Expliquant le titre de son dernier film, Guillermo Del Toro explique que « L’eau prend la forme de son contenant, mais malgré son apparente inertie, il s’agit de la force la plus puissante et la plus malléable de l’univers. N’est-ce pas également le cas de l’amour ? Car quelle que soit la forme que prend l’objet de notre flamme – homme, femme ou créature –, l’amour s’y adapte. » Ainsi, La Forme de l’eau esquisse un lien entre l’amour et l’eau, sinon une fable.

La Forme de l’eau évoque Elisa, une modeste employée d’un laboratoire gouvernemental ultrasecret, qui mène une existence solitaire, d’autant plus isolée qu’elle est muette. Sa vie bascule à jamais lorsqu’elle et sa collègue Zelda découvrent une expérience encore plus secrète que les autres.

Dans le cadre d’une Amérique White Anglo-Saxon and Protestant (WASP) et paranoïaque de la Guerre froide, Guillermo Del Toro dépeint un conte de fées. Celui-ci est une fable sur la différence et l’histoire d’une forme d’exil. Ainsi, Elisa, jeune femme muette, veut quitter un monde sombre et inquiétant pour la joie et l’amour vanté par les comédies musicales. La rencontre qu’elle va faire va lui permettre de connaître quelqu’un qui finalement n’est peut être pas si différent d’elle intérieurement et vis-à-vis des autres. De cette rencontre, va naître une passion qui changera radicalement sa vie.

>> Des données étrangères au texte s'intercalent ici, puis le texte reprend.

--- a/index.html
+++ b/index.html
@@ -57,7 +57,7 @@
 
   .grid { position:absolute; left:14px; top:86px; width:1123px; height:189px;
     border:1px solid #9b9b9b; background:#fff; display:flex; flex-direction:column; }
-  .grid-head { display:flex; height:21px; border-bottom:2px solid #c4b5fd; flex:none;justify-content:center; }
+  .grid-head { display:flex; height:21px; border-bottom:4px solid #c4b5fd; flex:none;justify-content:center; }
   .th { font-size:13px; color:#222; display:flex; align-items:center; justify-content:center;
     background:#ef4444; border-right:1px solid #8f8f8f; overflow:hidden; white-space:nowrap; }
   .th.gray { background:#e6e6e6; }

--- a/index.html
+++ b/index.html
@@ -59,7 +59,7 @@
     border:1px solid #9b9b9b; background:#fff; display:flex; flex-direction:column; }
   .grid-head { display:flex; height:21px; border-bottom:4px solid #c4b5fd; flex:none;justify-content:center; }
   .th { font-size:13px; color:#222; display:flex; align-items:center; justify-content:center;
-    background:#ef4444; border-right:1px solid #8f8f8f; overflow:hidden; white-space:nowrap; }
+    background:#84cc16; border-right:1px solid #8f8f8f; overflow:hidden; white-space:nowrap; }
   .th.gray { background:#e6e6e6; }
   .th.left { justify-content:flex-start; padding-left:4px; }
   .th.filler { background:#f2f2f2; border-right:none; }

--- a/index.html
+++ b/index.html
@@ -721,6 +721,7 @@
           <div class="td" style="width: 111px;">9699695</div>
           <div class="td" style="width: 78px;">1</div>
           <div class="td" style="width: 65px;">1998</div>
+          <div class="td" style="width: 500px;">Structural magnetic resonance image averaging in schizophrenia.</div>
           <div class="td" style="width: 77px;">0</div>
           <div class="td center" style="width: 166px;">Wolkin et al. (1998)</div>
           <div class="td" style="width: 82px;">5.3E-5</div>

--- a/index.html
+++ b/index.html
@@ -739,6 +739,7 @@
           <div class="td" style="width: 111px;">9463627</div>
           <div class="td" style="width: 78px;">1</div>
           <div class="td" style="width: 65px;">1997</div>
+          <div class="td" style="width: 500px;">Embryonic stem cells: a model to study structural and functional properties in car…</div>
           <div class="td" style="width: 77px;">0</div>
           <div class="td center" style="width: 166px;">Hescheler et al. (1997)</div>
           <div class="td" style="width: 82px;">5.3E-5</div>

La Forme de l’eau a une très belle esthétique. L’ambiance des années 1950 et 1960 de ce laboratoire secret est bien retranscrit, de même que la tension engendrée par la Guerre froide. L’extérieur est aussi bien recréée. La photographie est bien choisie selon que l’on soit dans le laboratoire, dans l’appartement d’Elisa ou celui de Giles ou l’onirisme de l’eau. A cette esthétique, la musique d’Alexandre Desplats s’accompagne parfaitement. Elle propose des airs assez typiques de cette époque mais avec des éléments plus mystérieux, plus rêveurs. L’image et le son se complètent.

Le casting est bien choisi. Il porte véritablement cette fable. Sally Hawkins est remarquable dans le rôle d’Elisa. Elle n’en fait pas trop. Au contraire, elle porte chaque émotion avec douceur et sincérité. Face à elle, Michael Shannon est tout aussi excellent en cette effrayante figure de Strickland. Il incarne avec justesse cet individu froid, ambitieux, calculateur, archétype de l’homme américain des années 1950. A leurs côtés, Richard Jenkins et Octavia Spencer sont très bons dans les rôles de Giles et de Zelda. Ils amènent chacun une touche de fantaisie dans cette fable de la différence. où leurs personnages ont des points communs avec Elisa.

Ainsi, avec La Forme de l’eau, est une fable envoûtante où l’esthétique et la musique portent tout autant l’histoire que le casting. Certains passages auraient mérité davantage d’émotions. Il n’en reste pas moins une très bonne maîtrise de son sujet par Guillermo Del Toro ainsi qu’un joli film à voir.